(PROBLEM DETAILS):
Scan the records for the string "many" and copy every line that holds it.

(EXERCISE INPUT):

• • •

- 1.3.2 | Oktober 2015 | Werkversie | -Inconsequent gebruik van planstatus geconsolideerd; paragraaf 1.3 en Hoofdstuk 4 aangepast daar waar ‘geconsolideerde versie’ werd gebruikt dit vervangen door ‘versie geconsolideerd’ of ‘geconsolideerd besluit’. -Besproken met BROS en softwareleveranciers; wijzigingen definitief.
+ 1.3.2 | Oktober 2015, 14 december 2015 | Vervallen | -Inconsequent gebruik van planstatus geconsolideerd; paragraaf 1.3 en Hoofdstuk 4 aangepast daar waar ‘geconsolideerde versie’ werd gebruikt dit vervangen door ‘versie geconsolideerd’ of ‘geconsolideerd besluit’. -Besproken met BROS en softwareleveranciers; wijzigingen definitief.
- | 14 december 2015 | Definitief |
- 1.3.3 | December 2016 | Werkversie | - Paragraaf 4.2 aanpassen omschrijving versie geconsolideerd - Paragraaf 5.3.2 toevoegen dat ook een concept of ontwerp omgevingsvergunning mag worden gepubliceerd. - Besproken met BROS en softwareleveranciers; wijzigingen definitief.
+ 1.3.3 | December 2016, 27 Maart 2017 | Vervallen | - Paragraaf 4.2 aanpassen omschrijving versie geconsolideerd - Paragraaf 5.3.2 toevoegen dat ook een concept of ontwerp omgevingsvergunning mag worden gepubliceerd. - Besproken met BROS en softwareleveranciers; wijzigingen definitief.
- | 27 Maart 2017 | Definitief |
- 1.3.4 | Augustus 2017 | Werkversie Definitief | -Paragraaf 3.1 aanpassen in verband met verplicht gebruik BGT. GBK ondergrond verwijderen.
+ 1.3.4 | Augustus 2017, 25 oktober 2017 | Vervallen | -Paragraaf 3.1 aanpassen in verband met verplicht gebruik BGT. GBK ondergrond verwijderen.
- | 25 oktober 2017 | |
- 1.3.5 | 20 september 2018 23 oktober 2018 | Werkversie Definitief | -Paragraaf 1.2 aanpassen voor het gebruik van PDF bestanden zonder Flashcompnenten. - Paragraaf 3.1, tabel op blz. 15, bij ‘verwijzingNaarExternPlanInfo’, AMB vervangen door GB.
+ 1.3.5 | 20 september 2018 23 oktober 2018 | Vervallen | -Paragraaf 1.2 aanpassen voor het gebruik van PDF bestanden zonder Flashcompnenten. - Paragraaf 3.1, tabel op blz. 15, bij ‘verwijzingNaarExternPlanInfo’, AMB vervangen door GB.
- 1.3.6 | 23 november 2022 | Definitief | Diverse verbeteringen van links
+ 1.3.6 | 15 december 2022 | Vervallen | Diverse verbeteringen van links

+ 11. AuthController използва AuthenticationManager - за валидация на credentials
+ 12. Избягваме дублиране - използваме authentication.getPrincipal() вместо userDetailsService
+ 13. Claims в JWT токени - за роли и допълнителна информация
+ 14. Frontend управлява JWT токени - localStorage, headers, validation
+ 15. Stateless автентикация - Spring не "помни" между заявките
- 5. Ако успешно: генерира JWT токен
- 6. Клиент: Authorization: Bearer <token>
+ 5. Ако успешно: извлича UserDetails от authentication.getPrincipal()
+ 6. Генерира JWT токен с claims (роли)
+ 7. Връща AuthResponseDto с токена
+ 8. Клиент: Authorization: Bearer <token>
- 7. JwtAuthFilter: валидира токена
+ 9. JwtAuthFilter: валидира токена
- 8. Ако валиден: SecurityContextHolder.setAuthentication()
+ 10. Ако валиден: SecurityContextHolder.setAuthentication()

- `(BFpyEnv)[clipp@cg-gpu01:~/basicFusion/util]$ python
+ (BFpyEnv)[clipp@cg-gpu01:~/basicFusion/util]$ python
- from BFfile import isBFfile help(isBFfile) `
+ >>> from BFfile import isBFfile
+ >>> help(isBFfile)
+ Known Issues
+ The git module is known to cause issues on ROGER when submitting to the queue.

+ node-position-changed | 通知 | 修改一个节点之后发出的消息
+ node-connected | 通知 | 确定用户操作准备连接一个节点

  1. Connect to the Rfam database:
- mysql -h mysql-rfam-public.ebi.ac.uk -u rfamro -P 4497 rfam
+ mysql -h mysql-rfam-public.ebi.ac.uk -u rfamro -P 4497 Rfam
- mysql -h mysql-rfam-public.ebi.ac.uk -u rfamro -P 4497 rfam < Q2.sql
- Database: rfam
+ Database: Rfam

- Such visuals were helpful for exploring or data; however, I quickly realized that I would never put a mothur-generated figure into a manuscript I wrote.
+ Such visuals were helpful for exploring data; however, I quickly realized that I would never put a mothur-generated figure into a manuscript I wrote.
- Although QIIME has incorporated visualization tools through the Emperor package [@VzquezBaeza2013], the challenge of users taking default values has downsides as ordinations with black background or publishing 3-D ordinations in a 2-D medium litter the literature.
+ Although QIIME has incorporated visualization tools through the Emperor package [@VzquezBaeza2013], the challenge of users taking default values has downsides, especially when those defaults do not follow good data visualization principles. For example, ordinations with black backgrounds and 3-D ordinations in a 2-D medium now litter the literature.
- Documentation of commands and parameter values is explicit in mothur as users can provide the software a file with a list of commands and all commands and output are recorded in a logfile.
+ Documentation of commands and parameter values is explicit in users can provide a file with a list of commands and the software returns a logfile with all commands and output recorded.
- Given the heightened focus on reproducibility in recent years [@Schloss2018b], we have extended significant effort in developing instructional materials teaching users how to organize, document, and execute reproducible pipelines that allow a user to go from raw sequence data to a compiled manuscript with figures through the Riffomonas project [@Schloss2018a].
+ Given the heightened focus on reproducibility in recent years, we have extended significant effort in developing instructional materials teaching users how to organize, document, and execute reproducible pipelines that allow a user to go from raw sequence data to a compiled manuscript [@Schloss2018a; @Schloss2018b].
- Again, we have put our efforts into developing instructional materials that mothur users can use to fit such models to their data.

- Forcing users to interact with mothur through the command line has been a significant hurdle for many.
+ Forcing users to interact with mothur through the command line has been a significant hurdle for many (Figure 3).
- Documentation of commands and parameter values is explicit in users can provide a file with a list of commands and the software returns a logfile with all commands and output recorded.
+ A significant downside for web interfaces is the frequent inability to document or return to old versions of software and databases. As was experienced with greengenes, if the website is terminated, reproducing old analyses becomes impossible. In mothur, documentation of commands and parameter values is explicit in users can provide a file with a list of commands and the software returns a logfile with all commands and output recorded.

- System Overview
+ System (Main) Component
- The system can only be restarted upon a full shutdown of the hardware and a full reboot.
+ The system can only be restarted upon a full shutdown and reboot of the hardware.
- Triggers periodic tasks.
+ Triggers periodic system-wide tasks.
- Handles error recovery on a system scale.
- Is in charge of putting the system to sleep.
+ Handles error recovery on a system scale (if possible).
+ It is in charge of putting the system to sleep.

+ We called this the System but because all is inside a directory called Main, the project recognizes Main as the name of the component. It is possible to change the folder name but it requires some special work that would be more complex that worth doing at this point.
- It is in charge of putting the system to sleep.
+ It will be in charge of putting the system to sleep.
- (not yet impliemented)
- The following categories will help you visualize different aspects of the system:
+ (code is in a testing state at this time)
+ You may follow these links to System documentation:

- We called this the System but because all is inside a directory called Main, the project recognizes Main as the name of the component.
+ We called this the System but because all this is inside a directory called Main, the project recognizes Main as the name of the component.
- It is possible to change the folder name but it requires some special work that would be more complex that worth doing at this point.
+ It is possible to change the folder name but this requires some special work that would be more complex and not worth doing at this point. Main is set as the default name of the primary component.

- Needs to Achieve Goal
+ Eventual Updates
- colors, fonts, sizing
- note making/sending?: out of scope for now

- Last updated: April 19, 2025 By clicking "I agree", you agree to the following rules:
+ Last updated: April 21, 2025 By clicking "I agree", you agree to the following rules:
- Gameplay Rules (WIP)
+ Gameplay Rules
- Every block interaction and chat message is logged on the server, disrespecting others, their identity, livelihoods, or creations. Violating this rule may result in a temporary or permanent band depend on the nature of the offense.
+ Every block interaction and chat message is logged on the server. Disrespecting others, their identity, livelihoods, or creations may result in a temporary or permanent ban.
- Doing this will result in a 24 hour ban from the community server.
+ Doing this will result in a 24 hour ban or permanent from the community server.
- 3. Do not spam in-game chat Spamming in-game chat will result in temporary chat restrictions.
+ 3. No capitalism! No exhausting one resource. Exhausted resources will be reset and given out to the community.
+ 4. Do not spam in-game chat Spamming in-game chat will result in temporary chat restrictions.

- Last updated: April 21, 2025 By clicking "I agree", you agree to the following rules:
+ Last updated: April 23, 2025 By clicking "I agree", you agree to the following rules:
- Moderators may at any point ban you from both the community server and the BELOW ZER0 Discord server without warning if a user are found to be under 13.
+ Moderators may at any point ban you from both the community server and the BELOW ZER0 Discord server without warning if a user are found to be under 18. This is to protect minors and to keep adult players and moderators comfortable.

• • •

(SOLVED PROBLEM):
- Forcing users to interact with mothur through the command line has been a significant hurdle for many.
+ Forcing users to interact with mothur through the command line has been a significant hurdle for many (Figure 3).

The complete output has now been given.